The White House has issued a statement reaffirming its "support for the Venezuelan people and its interest in developing a constructive relationship with the Venezuelan government."
The death of Hugo Chavez falls right into the White House philosophy of trying to ensure no crisis goes to waste. The President and his team will seek to extract a diplomatic opportunity out of the change of leadership.
But only hours before the death was announced and the Vice President of Venezuela was accusing the country's enemies of poisoning Chavez. It was a thinly-veiled suggestion that the CIA had somehow assassinated Chavez, mysteriously causing his fatal cancer.
For good measure Venezuela then expelled America's Air Force attache for seeking to destabilize the country.
This all suggests that US-Venezuelan relations are likely to remain volcanic in the short-term.

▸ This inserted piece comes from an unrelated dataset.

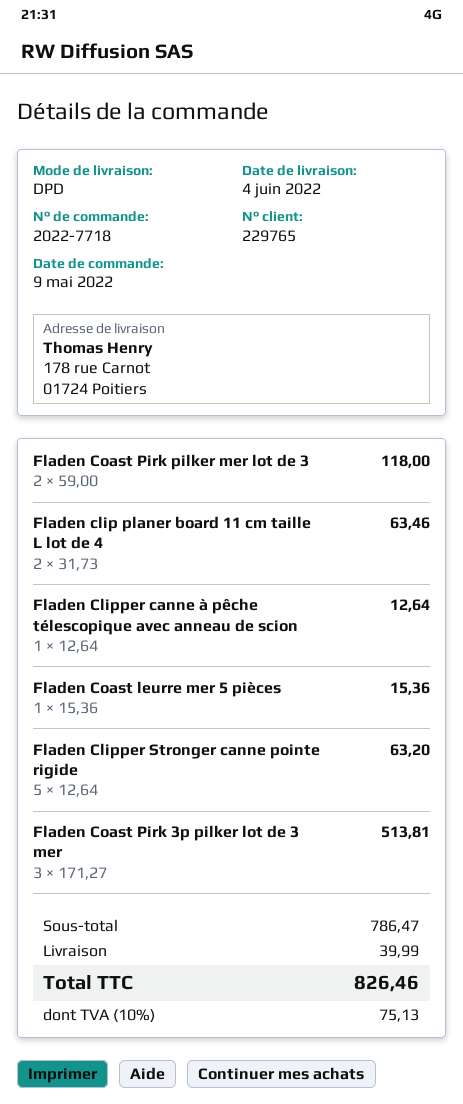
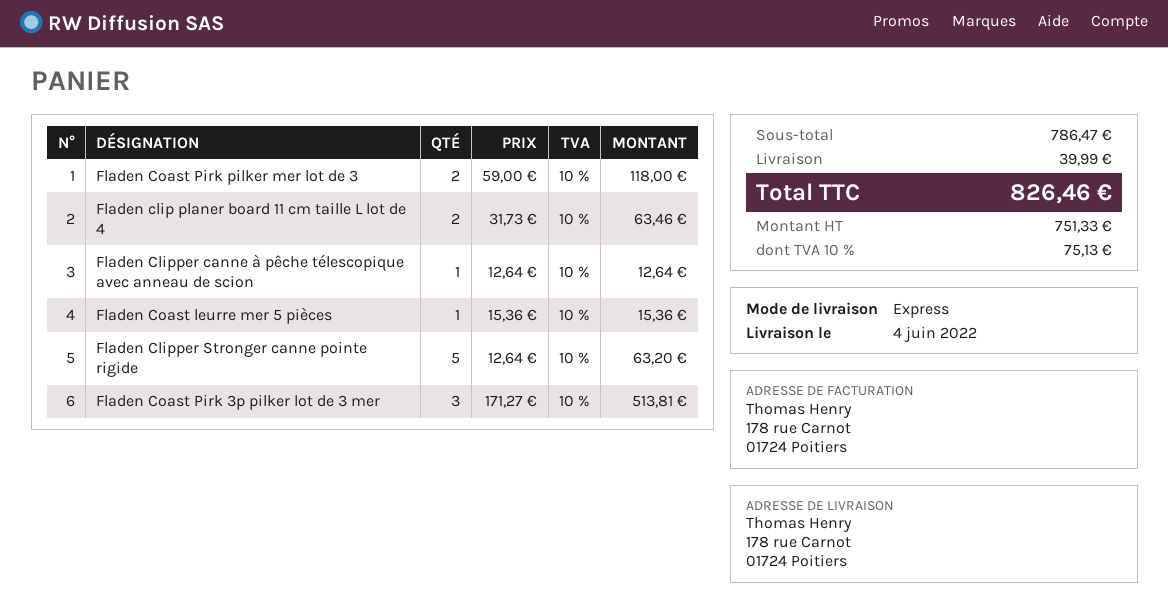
shipping method: DPD -> express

We can expect Chavez's grieving supporters to be told America is to blame for the country's problems.
It is the obvious way the regime can divert attention from its own economic mismanagement.
So diplomatic confrontation and angry exchanges are much more likely than ideological reconciliation.
But further down the road don't rule out a more positive and fundamental shift. This is a second term Obama administration that has made no progress in the Middle East and handled the Arab Spring with inconsistency. It would love to change the diplomatic dynamic closer to home.
Perhaps the US President will wait for the election outcome, for passions and grief to ease, and then make a gesture towards Venezuela.
Washington has long hoped to splinter the Havana-Caracas axis. This may be the opportunity.